REQUIRED ACTION:
In the records below, locate the line containing "border-bottom: 1px solid", then output that line and all later lines exactly, through the last one.

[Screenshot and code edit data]
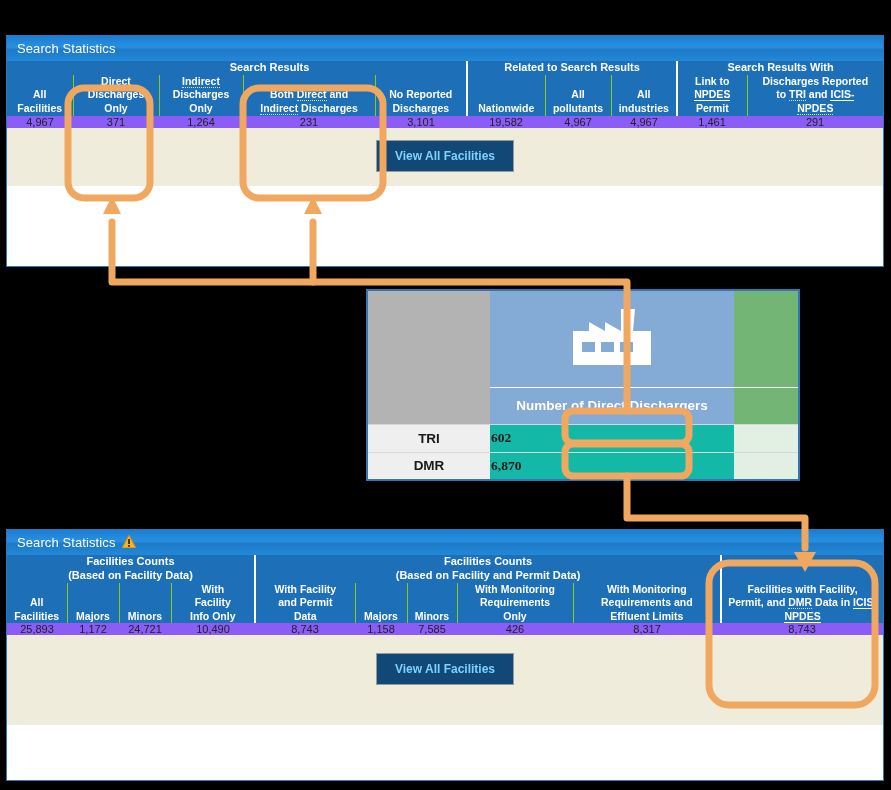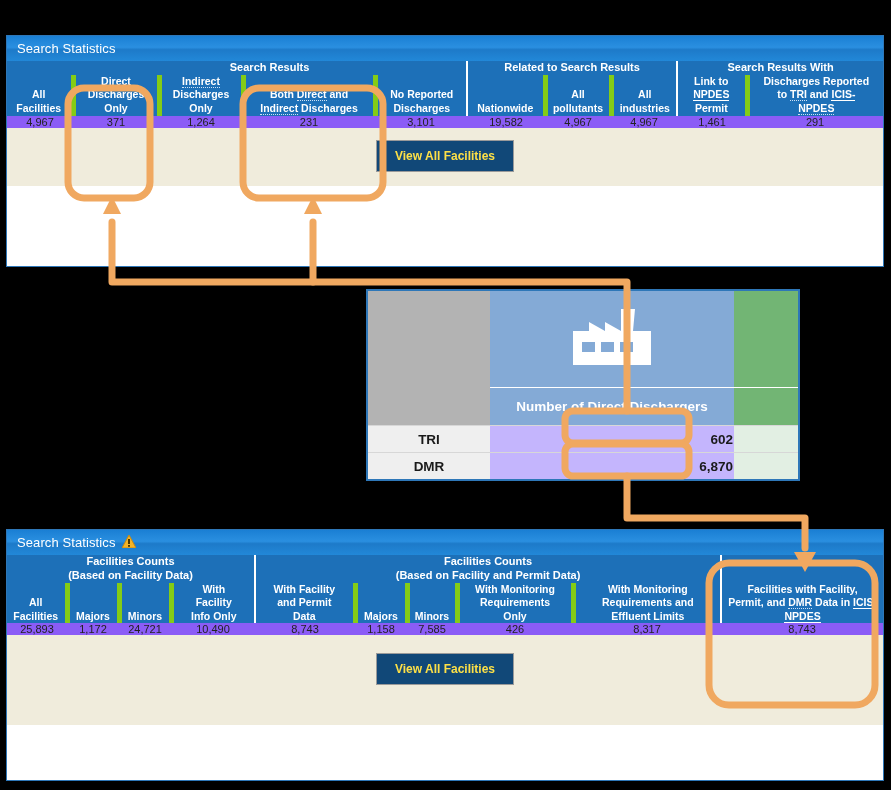--- a/index.html
+++ b/index.html
@@ -48,21 +48,21 @@
   }
   .col-head {
     background: #1d70b8;
     color: #ffffff;
     font-weight: bold;
     font-size: 10.5px;
     text-align: center;
     vertical-align: bottom;
     padding: 3px 3px 9px 3px;
     line-height: 1.3;
-    border-left: 5px solid #84cc16;
+    border-left: 1px solid #84cc16;
   }
   .col-head.nosep { border-left: none; }
   .grpsep { border-left: 2px solid #ffffff; }
   .dotted { border-bottom: 1px dotted #cfe2f5; }
   .solidu { border-bottom: 1px solid #ffffff; }
 
   .data-cell {
     background: #8b5cf6;
     color: #222222;
     font-size: 11px;
@@ -71,21 +71,21 @@
     margin-top: 29px;
   }
   .footer-bar {
     background: #f0ecdc;
     text-align: center;
     padding: 12px 0 14px 0;
   }
   .btn-primary {
     display: inline-block;
     background: #114878;
-    color: #fde047;
+    color: #7dd3fc;
     font-weight: bold;
     font-size: 12px;
     padding: 8px 18px;
     border: 1px solid #9a9a9a;
     cursor: pointer;
   }
 
   
   #mid-panel {
     position: absolute;
@@ -100,22 +100,22 @@
   .m-blue-lbl {
     background: #84aad6; color: #ffffff; font-weight: bold; font-size: 13.5px;
     text-align: center; padding: 5px 4px; border-top: 1px solid #ffffff;
   }
   .m-green-lbl { background: #72b574; border-top: 1px solid #ffffff; }
   .m-rowlbl {
     background: #efefef; color: #1a1a1a; font-weight: bold; font-size: 13.5px;
     text-align: center; border-top: 1px solid #d7d7d7;
   }
   .m-val {
-    background: #c4b5fd; color: #1a1a1a; font-weight: bold; font-size: 13.5px;
-    text-align: right; border-top: 1px solid #d7d7d7;
+    background: #14b8a6; color: #1a1a1a; font-weight: bold; font-size: 13.5px;
+    text-align: left; border-top: 1px solid #d7d7d7; font-family: Liberation Serif, serif;
   }
   .m-val-g { background: #e2efe3; border-top: 1px solid #d7d7d7; }
   .factory-cell { height: 96px; text-align: center; vertical-align: middle; }
 
   
   #overlay { position: absolute; left: 0; top: 0; width: 891px; height: 790px; pointer-events: none; }
 </style>
 </head>
 <body>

ANSWER BOX:
   .solidu { border-bottom: 1px solid #ffffff; }
 
   .data-cell {
     background: #8b5cf6;
     color: #222222;
     font-size: 11px;
@@ -71,21 +71,21 @@
     margin-top: 29px;
   }
   .footer-bar {
     background: #f0ecdc;
     text-align: center;
     padding: 12px 0 14px 0;
   }
   .btn-primary {
     display: inline-block;
     background: #114878;
-    color: #fde047;
+    color: #7dd3fc;
     font-weight: bold;
     font-size: 12px;
     padding: 8px 18px;
     border: 1px solid #9a9a9a;
     cursor: pointer;
   }
 
   
   #mid-panel {
     position: absolute;
@@ -100,22 +100,22 @@
   .m-blue-lbl {
     background: #84aad6; color: #ffffff; font-weight: bold; font-size: 13.5px;
     text-align: center; padding: 5px 4px; border-top: 1px solid #ffffff;
   }
   .m-green-lbl { background: #72b574; border-top: 1px solid #ffffff; }
   .m-rowlbl {
     background: #efefef; color: #1a1a1a; font-weight: bold; font-size: 13.5px;
     text-align: center; border-top: 1px solid #d7d7d7;
   }
   .m-val {
-    background: #c4b5fd; color: #1a1a1a; font-weight: bold; font-size: 13.5px;
-    text-align: right; border-top: 1px solid #d7d7d7;
+    background: #14b8a6; color: #1a1a1a; font-weight: bold; font-size: 13.5px;
+    text-align: left; border-top: 1px solid #d7d7d7; font-family: Liberation Serif, serif;
   }
   .m-val-g { background: #e2efe3; border-top: 1px solid #d7d7d7; }
   .factory-cell { height: 96px; text-align: center; vertical-align: middle; }
 
   
   #overlay { position: absolute; left: 0; top: 0; width: 891px; height: 790px; pointer-events: none; }
 </style>
 </head>
 <body>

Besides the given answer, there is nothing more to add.